● Task goal
Write out exactly, and only, the lines from the one containing "-58,10 +58,10 @@" through the last line of the listing below.

:: Exercise inputs ::

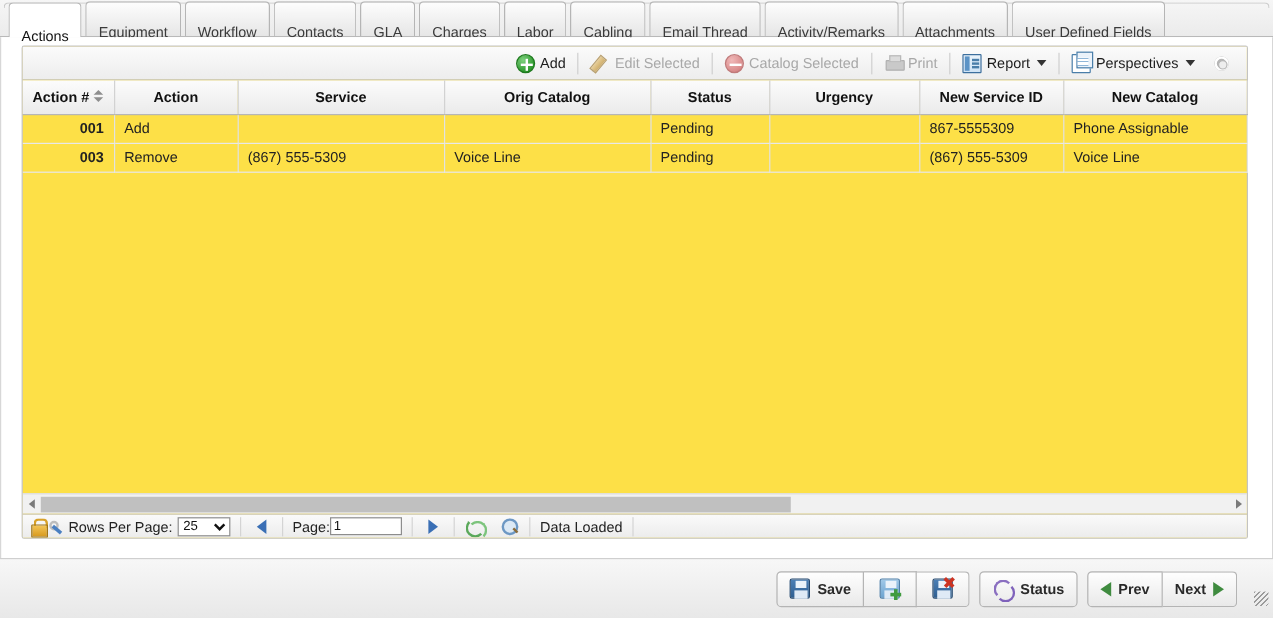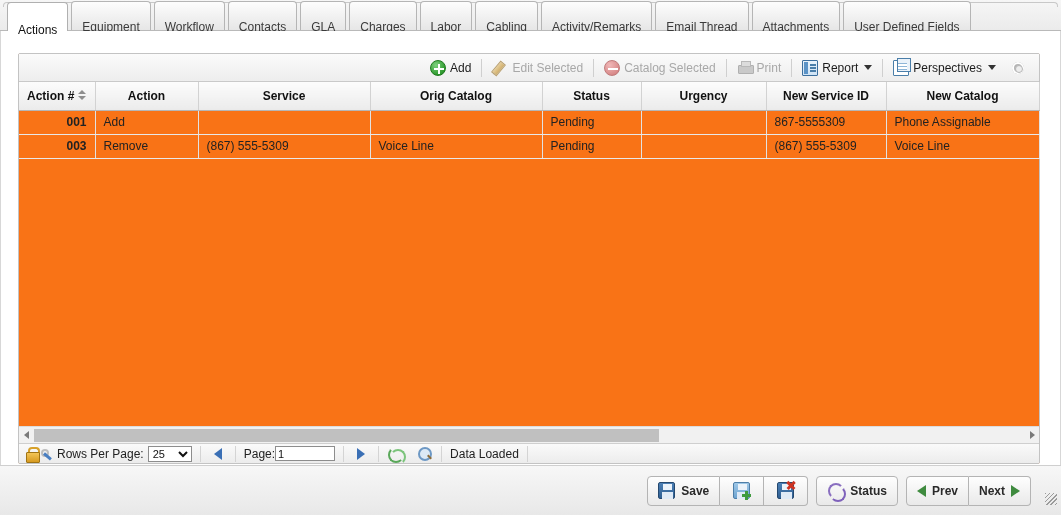--- a/index.html
+++ b/index.html
@@ -236,8 +236,8 @@
     <div class="tab"><span>Charges</span></div>
     <div class="tab"><span>Labor</span></div>
     <div class="tab"><span>Cabling</span></div>
+    <div class="tab"><span>Email Thread</span></div>
     <div class="tab"><span>Activity/Remarks</span></div>
-    <div class="tab"><span>Email Thread</span></div>
     <div class="tab"><span>Attachments</span></div>
     <div class="tab"><span>User Defined Fields</span></div>
   </div>

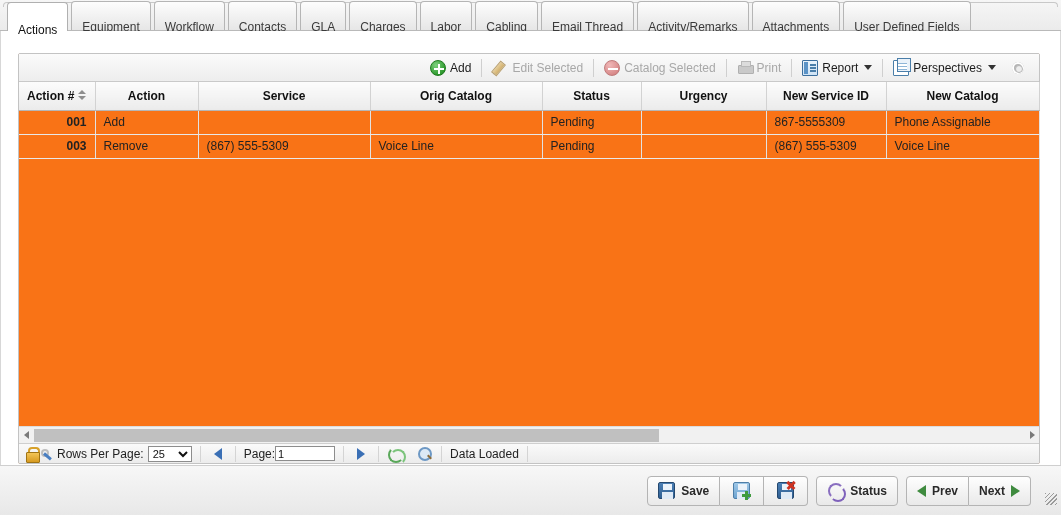--- a/index.html
+++ b/index.html
@@ -58,10 +58,10 @@
     border-left: 1px solid #d7d7d7; border-right: 1px solid #d7d7d7;
   }
   .gridframe {
-    position: absolute; left: 17px; top: 22px;
+    position: absolute; left: 17px; top: 7px;
     width: 1022px; height: 411px;
     border: 1px solid #c3c3c3;
-    background: #f97316;
+    background: #fde047;
     border-radius: 2px;
   }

:::

● Reply
@@ -58,10 +58,10 @@
     border-left: 1px solid #d7d7d7; border-right: 1px solid #d7d7d7;
   }
   .gridframe {
-    position: absolute; left: 17px; top: 22px;
+    position: absolute; left: 17px; top: 7px;
     width: 1022px; height: 411px;
     border: 1px solid #c3c3c3;
-    background: #f97316;
+    background: #fde047;
     border-radius: 2px;
   }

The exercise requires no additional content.